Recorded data
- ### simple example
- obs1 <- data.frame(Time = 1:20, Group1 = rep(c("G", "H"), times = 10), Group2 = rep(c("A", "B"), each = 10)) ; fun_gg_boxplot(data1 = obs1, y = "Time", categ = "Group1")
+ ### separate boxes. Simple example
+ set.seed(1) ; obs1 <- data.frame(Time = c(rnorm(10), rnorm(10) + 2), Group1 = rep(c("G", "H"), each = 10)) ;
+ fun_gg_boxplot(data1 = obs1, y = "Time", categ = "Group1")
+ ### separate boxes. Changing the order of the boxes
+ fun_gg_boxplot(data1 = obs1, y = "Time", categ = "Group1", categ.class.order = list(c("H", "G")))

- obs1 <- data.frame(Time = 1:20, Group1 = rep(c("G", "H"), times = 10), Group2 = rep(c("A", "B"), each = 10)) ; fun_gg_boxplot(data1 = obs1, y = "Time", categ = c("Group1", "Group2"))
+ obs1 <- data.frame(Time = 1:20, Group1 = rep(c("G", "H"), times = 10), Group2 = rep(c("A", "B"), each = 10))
==
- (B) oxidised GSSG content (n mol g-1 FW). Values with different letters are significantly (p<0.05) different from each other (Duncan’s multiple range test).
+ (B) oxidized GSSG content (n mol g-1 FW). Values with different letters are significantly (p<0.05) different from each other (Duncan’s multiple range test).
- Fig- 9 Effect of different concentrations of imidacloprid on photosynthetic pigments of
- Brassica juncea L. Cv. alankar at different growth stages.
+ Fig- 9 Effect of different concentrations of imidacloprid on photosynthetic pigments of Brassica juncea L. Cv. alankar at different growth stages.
--
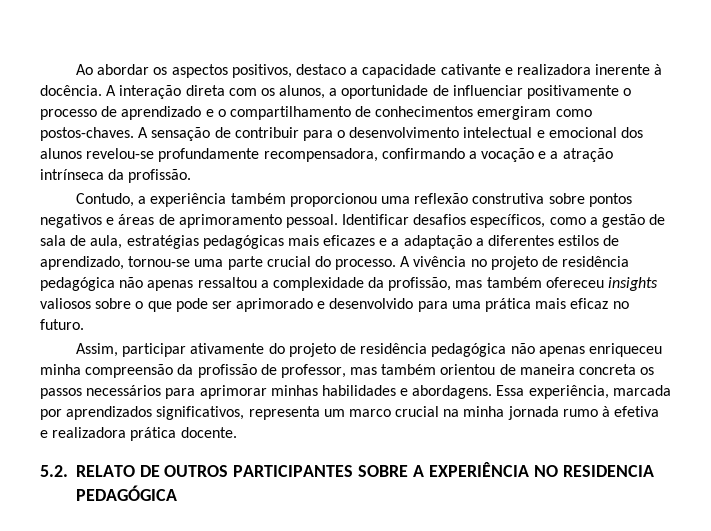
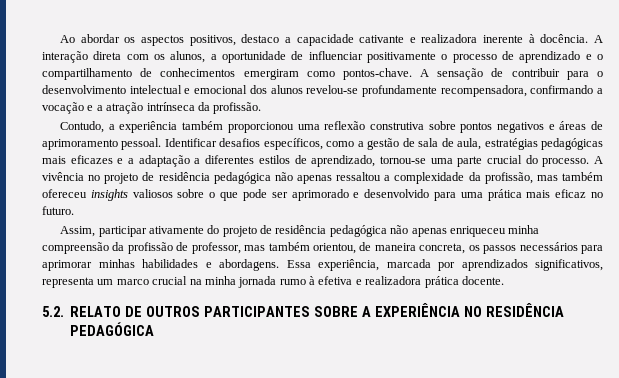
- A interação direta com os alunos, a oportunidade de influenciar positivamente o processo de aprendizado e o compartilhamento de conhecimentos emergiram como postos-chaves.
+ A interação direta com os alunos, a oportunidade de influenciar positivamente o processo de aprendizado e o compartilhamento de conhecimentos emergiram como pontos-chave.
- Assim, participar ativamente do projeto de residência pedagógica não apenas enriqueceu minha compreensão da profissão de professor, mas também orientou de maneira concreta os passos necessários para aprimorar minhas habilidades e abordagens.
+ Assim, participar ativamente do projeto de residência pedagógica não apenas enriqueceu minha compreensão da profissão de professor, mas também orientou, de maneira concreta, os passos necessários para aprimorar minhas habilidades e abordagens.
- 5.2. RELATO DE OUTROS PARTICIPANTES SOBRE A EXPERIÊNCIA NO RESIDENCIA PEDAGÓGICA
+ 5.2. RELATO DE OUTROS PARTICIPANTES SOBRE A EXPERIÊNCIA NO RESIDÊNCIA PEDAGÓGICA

▸ **What the task asks**: Report the number of lines above containing the string "each" as your sole answer.

▸ **Worked solution**: 6